RAW DATA =
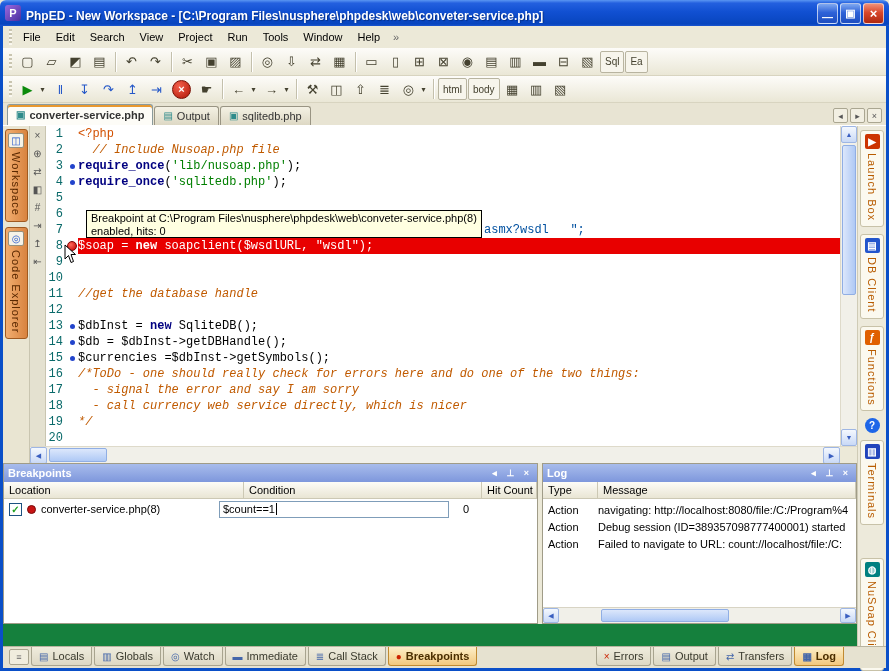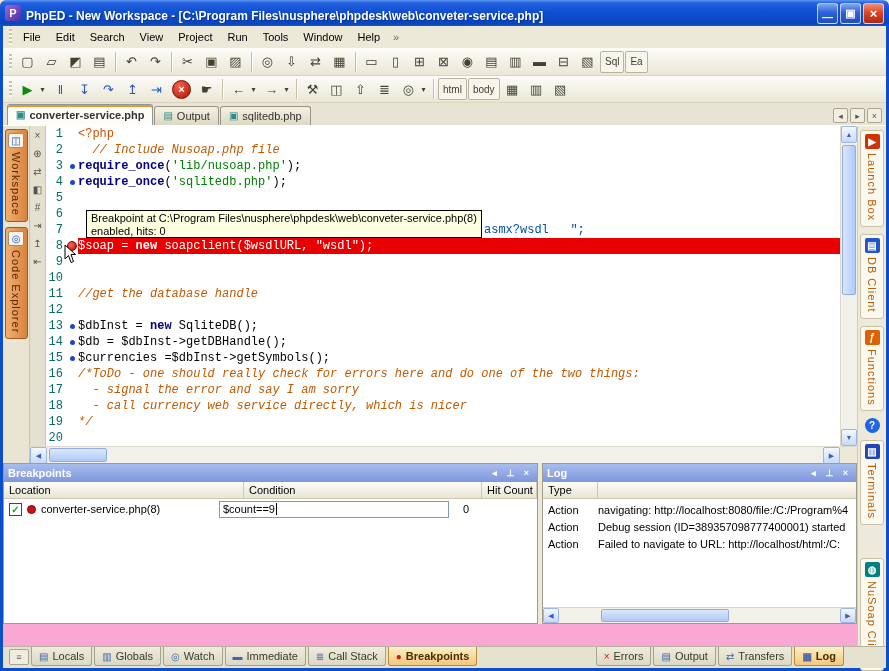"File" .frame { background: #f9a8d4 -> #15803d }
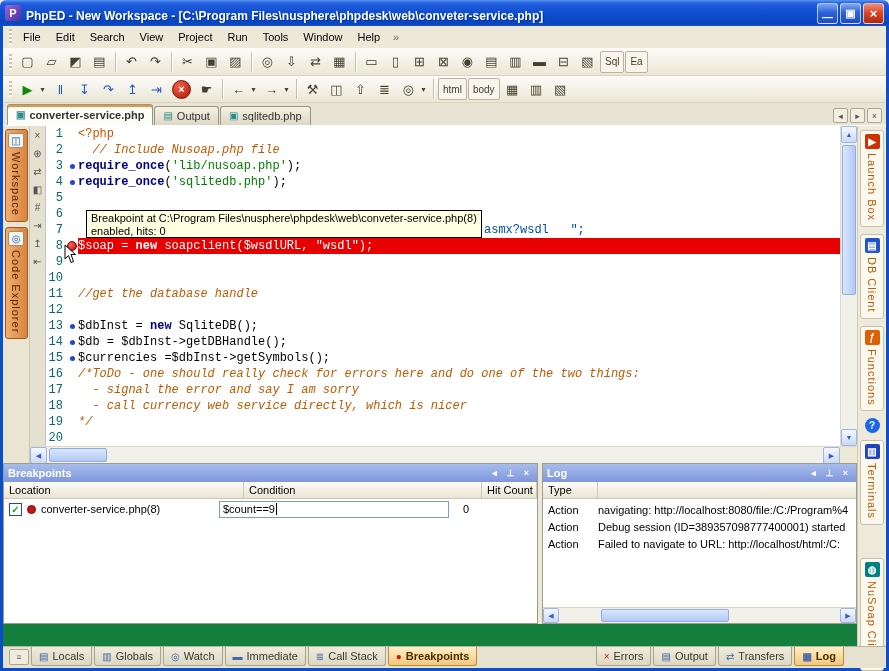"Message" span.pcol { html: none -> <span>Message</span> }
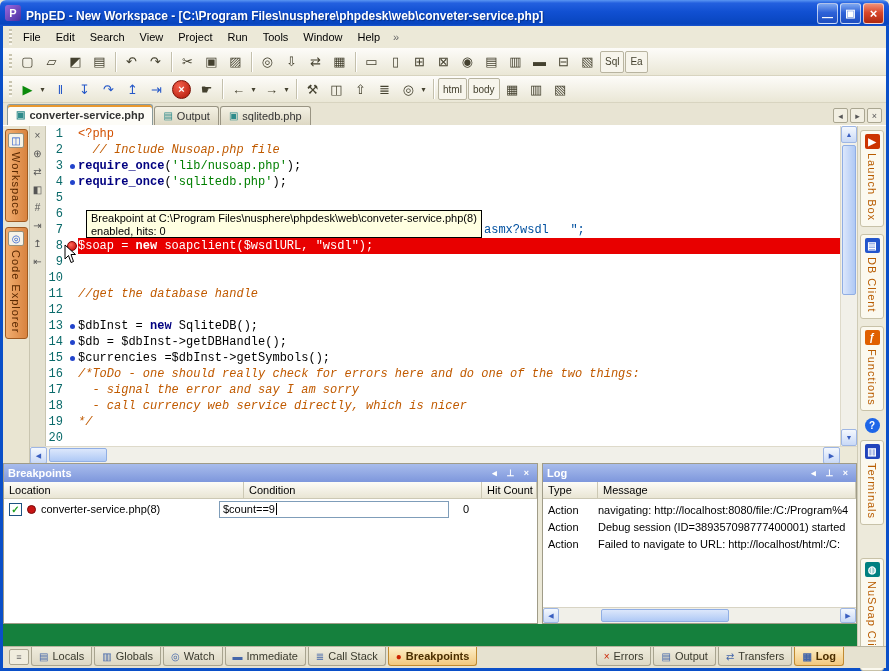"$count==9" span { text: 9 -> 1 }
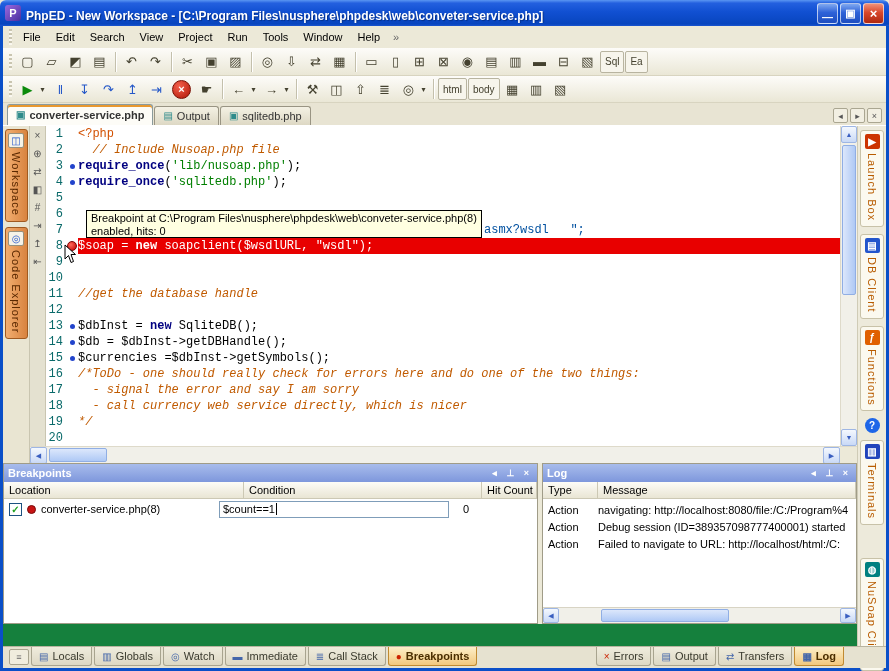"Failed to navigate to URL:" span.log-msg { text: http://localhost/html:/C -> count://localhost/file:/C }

---

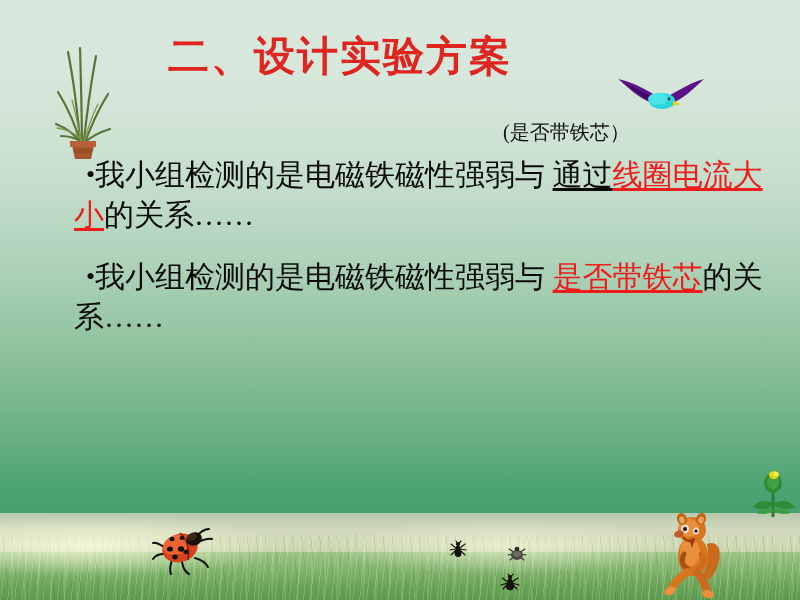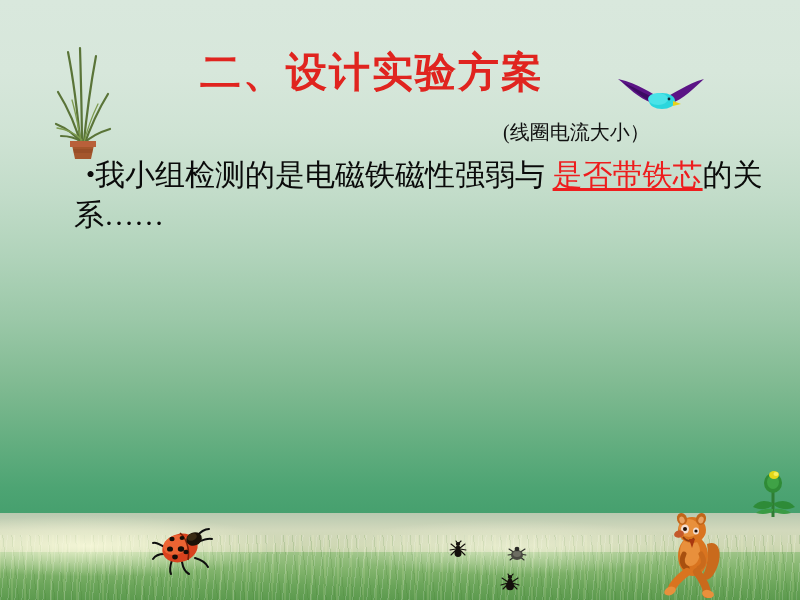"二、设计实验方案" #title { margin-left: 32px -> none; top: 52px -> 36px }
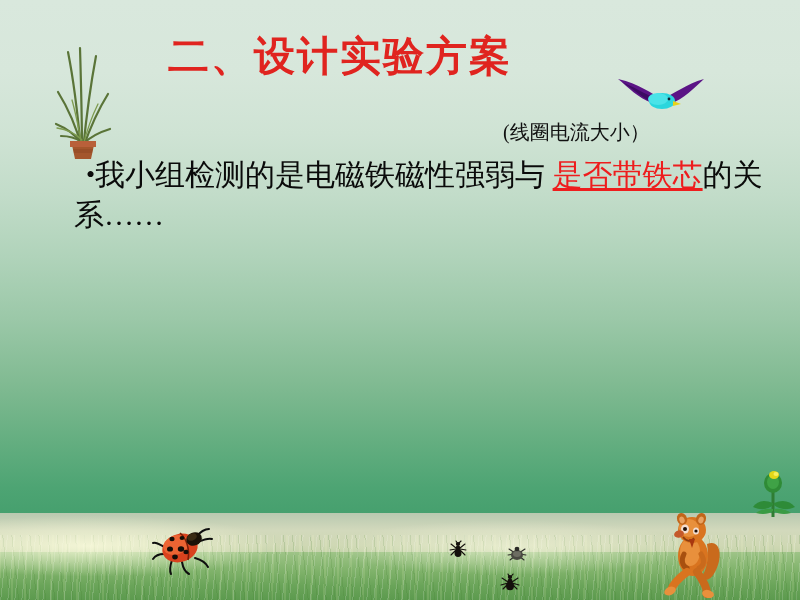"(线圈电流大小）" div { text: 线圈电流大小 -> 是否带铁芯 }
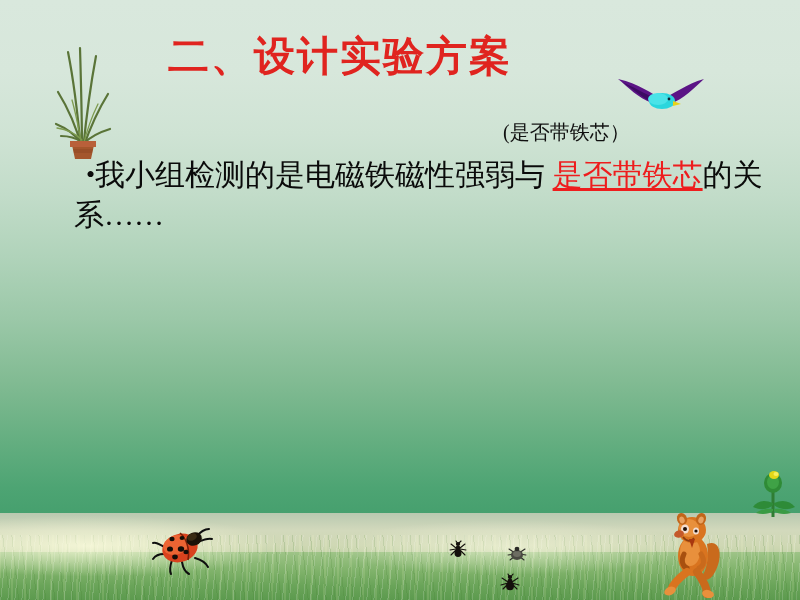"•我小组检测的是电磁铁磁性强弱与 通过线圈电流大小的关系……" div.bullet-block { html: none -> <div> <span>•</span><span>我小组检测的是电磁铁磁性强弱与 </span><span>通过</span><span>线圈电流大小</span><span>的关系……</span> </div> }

AIM OF THE TASK =
Return only the stretch above from the line containing "none -> <span>Message</span>" through the line containing "to navigate to", word for word and without pictures.

SOLUTION TO THIS PROBLEM =
"Message" span.pcol { html: none -> <span>Message</span> }
"$count==9" span { text: 9 -> 1 }
"Failed to navigate to URL:" span.log-msg { text: http://localhost/html:/C -> count://localhost/file:/C }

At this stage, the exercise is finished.